• **What is needed**
Set down, exactly as written, the lines from the top of the data to the line that holds "[152,728,172,742] it ->", and omit the pictures.

==== Exercise inputs ====

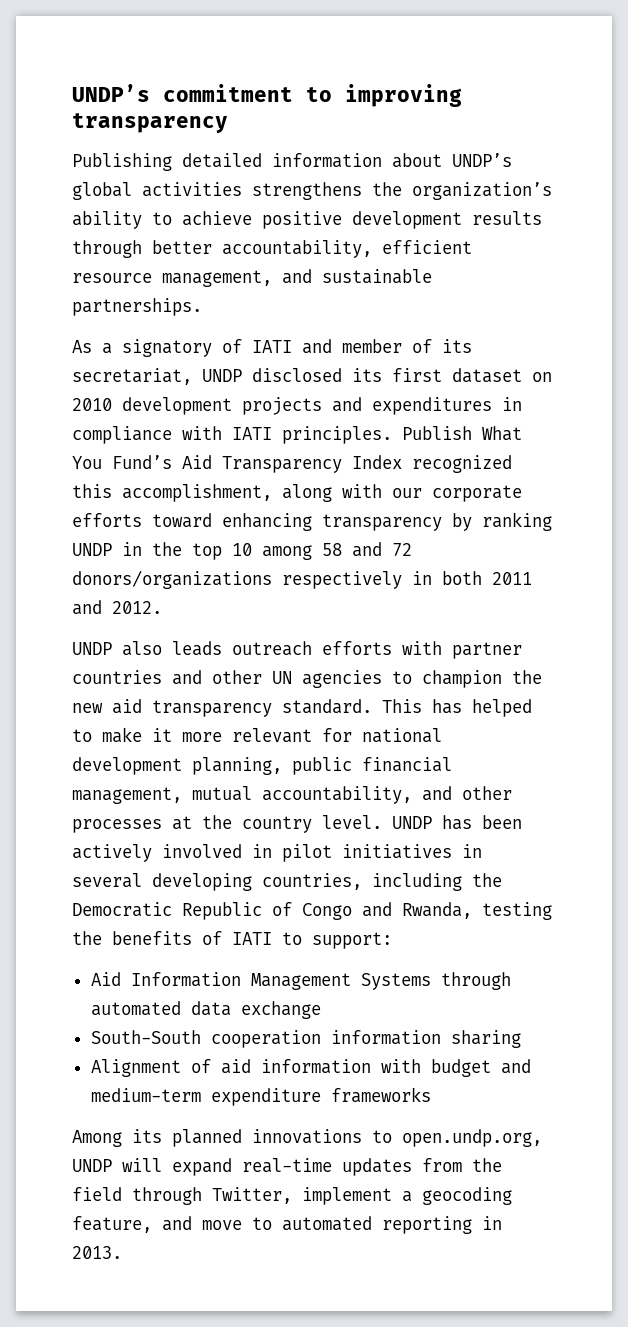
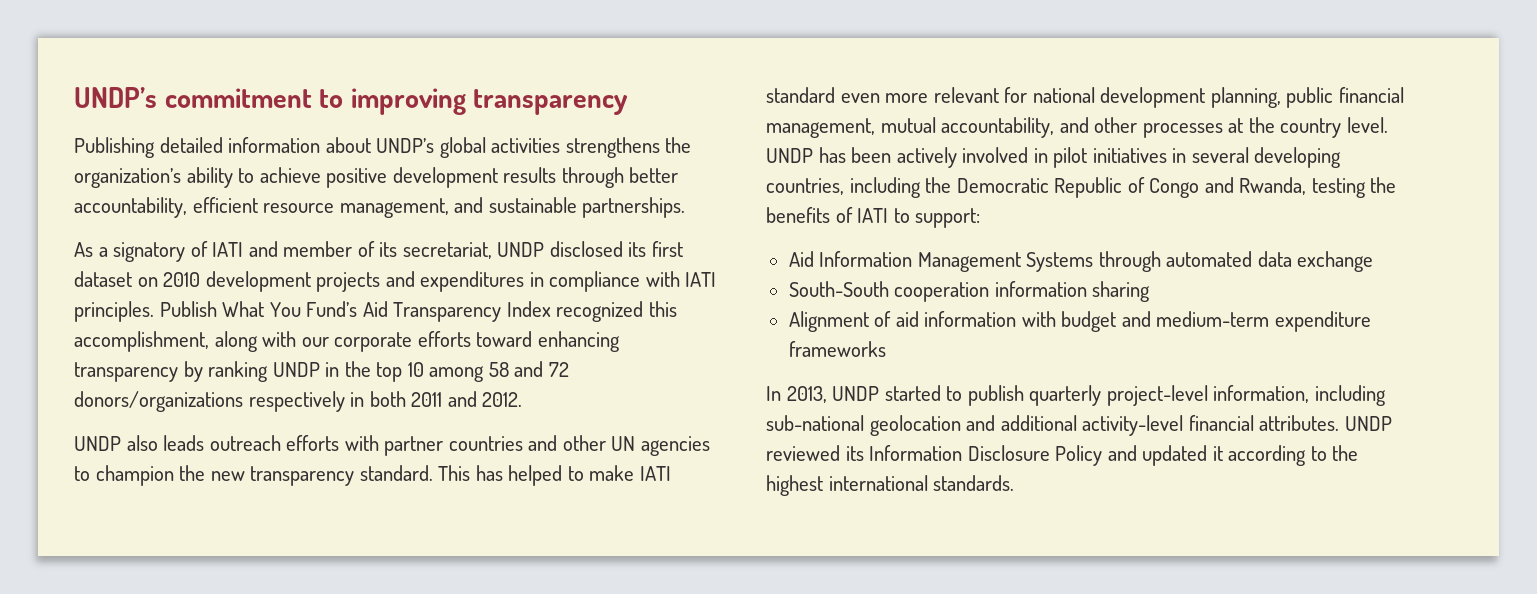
[112,699,142,714] aid -> (245, 476) none
[152,728,172,742] it -> [639,466,671,481] [766,87,880,103] IATI standard even
[72,1129,542,1147] [72,1158,502,1176] [72,1187,512,1205] [72,1216,502,1234] [72,1246,122,1259] Among its planned innovations to open.undp.org, UNDP will expand real-time updates from the field through Twitter, implement a geocoding feature, and move to automated reporting in 2013. -> [766,385,1386,406] [766,415,1392,436] [766,445,1359,466] [766,475,1015,496] In 2013, UNDP started to publish quarterly project-level information, including sub-national geolocation and additional activity-level financial attributes. UNDP reviewed its Information Disclosure Policy and updated it according to the highest international standards.

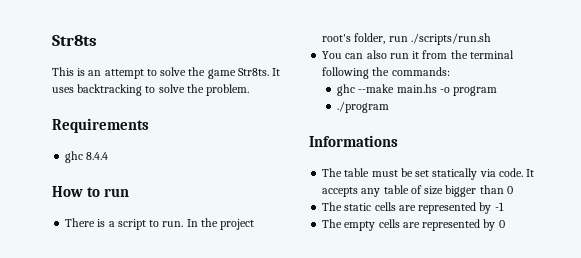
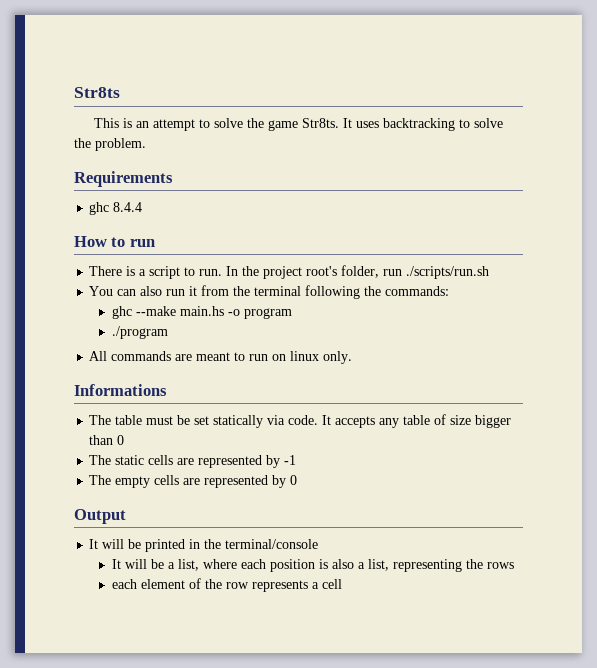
(390, 107) none -> [89,351,353,364] // All commands are meant to run on linux only.
(505, 224) none -> [74,509,126,524] [89,539,319,552] [111,559,514,572] [111,578,342,592] // Output // It will be printed in the terminal/console // It will be a list, where each position is also a list, representing the rows // each element of the row represents a cell

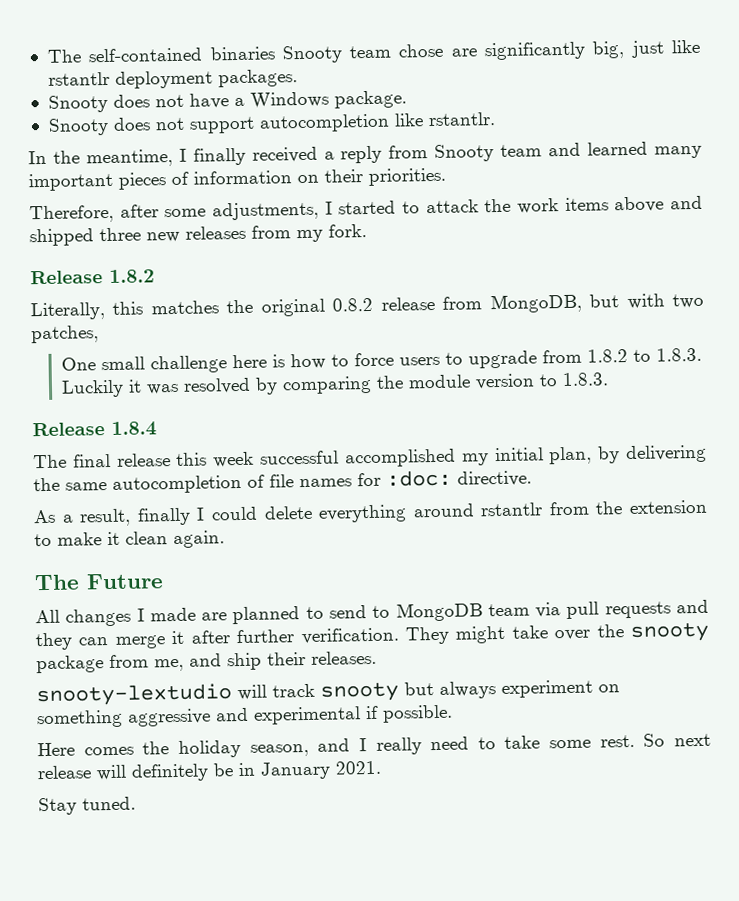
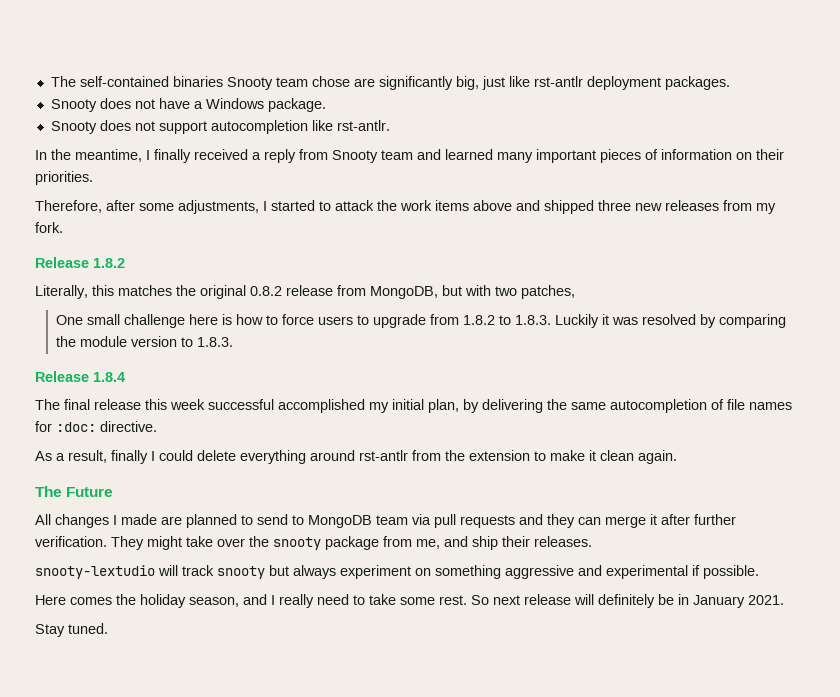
[47,71,110,86] rstantlr -> [533,76,583,87] rst-antlr
[427,112,496,127] rstantlr. -> [336,120,390,131] rst-antlr.
[480,502,544,517] rstantlr -> [359,450,408,461] rst-antlr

====

• **Task solution**
[112,699,142,714] aid -> (245, 476) none
[152,728,172,742] it -> [639,466,671,481] [766,87,880,103] IATI standard even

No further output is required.